WHAT YOU SHOULD DO: Starting at the line that contains "Fleurance Nature Aceite", set down each line exactly until the records end, keeping both ends and adding nothing.

SOURCE RECORDS:
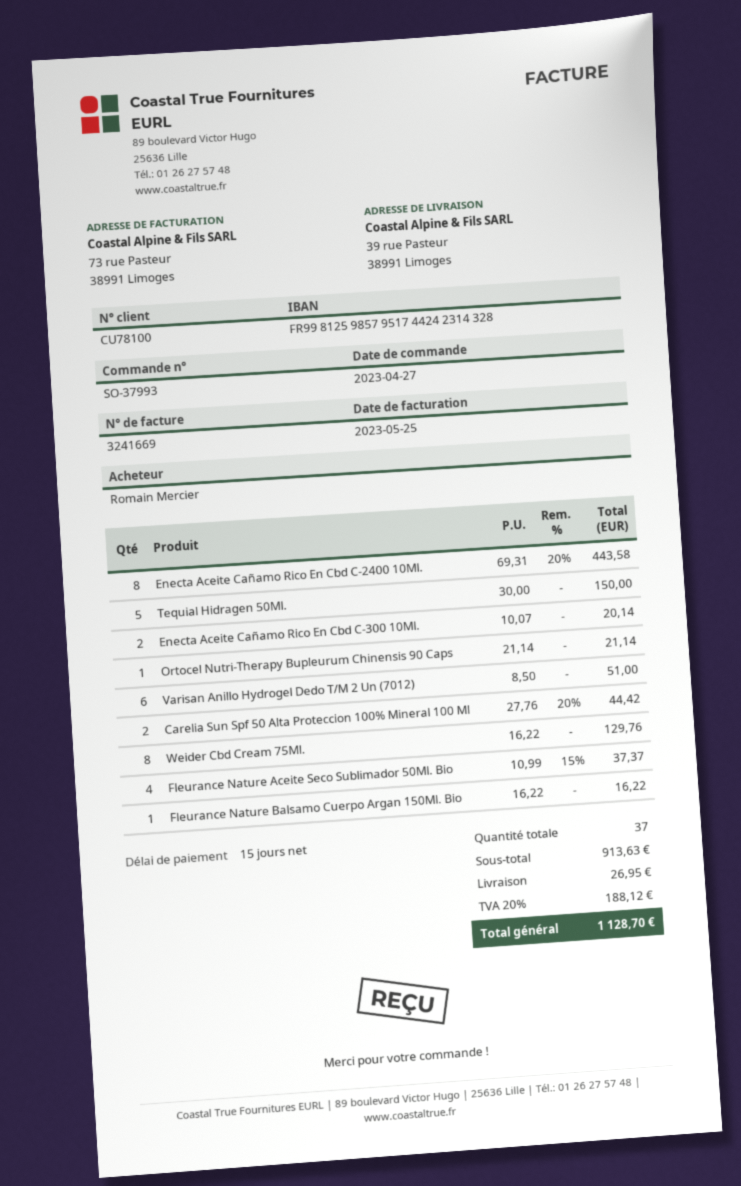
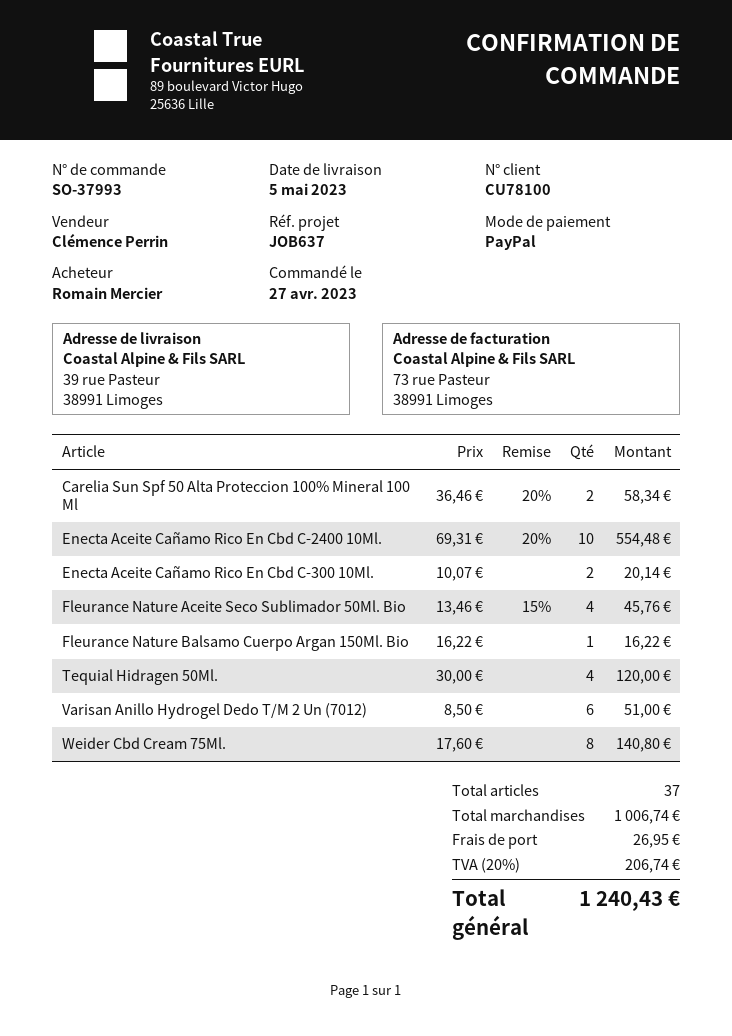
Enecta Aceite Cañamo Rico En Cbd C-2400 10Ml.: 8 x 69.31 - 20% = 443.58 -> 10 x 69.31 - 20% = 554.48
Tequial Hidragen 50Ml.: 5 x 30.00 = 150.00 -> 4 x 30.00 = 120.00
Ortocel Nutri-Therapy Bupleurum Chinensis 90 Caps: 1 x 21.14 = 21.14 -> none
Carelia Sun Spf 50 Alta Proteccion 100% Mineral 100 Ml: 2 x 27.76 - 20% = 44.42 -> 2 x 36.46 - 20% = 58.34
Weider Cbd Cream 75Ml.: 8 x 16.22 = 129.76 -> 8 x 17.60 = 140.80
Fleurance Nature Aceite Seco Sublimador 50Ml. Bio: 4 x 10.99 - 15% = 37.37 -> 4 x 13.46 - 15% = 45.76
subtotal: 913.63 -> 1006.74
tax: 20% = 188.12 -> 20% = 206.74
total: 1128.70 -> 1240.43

RESPONSE:
Fleurance Nature Aceite Seco Sublimador 50Ml. Bio: 4 x 10.99 - 15% = 37.37 -> 4 x 13.46 - 15% = 45.76
subtotal: 913.63 -> 1006.74
tax: 20% = 188.12 -> 20% = 206.74
total: 1128.70 -> 1240.43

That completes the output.